# Work required
Filter the listing below, keeping every line that holds "none".

----------------

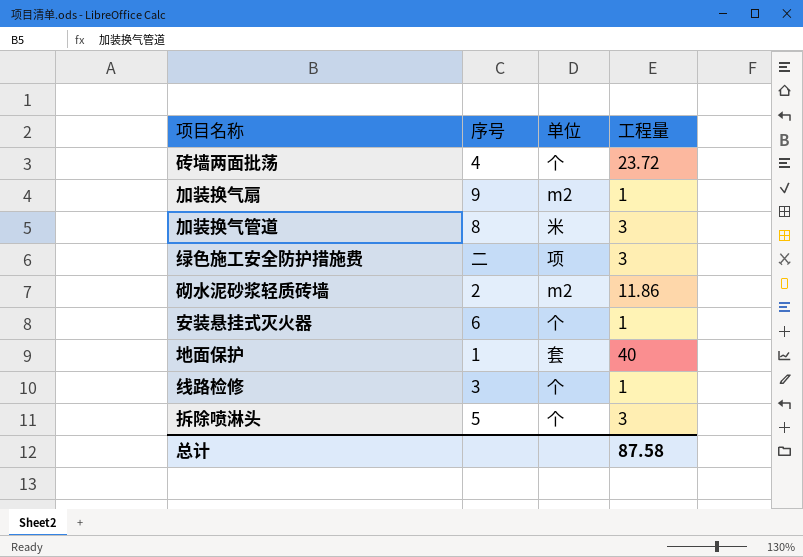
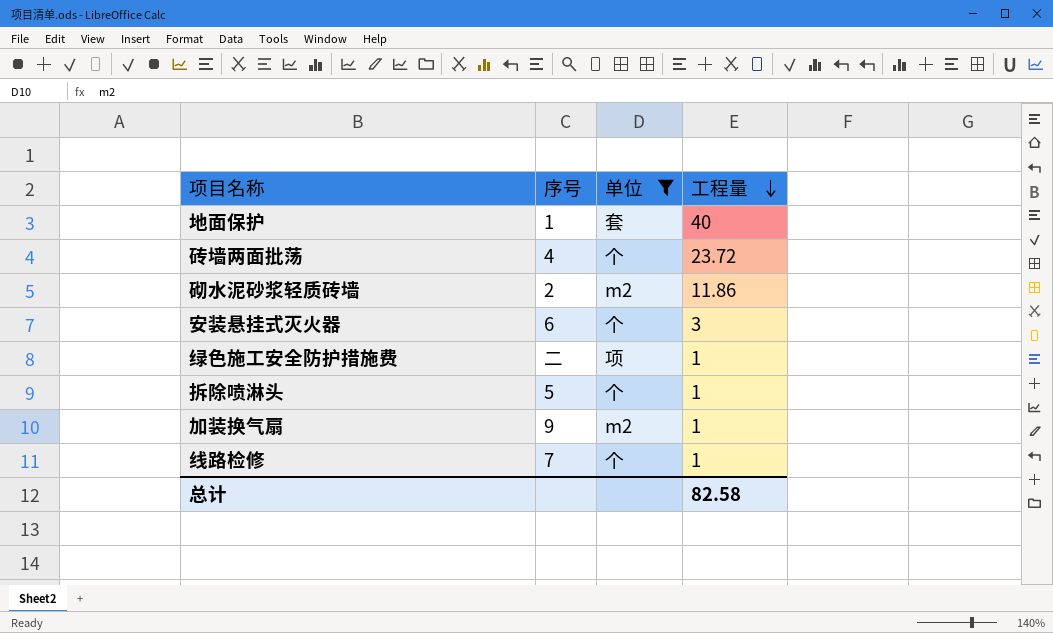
filter: none -> 单位 != 米
row order: none -> 工程量 descending
安装悬挂式灭火器 | 工程量: 1 -> 3
绿色施工安全防护措施费 | 工程量: 3 -> 1
拆除喷淋头 | 工程量: 3 -> 1
线路检修 | 序号: 3 -> 7
总计 | 工程量: 87.58 -> 82.58

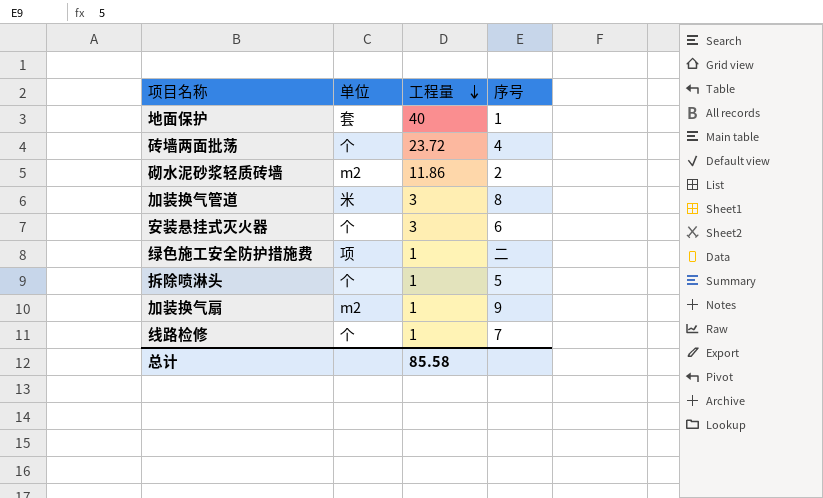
filter: 单位 != 米 -> none
column 序号 | position: 2 -> 4
总计 | 工程量: 82.58 -> 85.58

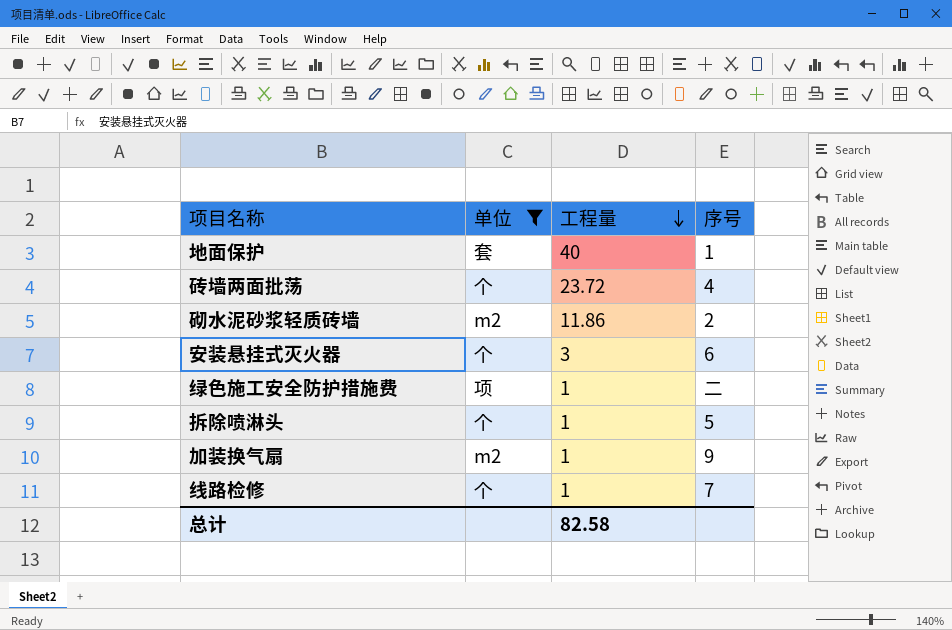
filter: none -> 单位 != 米
总计 | 工程量: 85.58 -> 82.58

----------------

# Solution to the problem
filter: none -> 单位 != 米
row order: none -> 工程量 descending
filter: 单位 != 米 -> none
filter: none -> 单位 != 米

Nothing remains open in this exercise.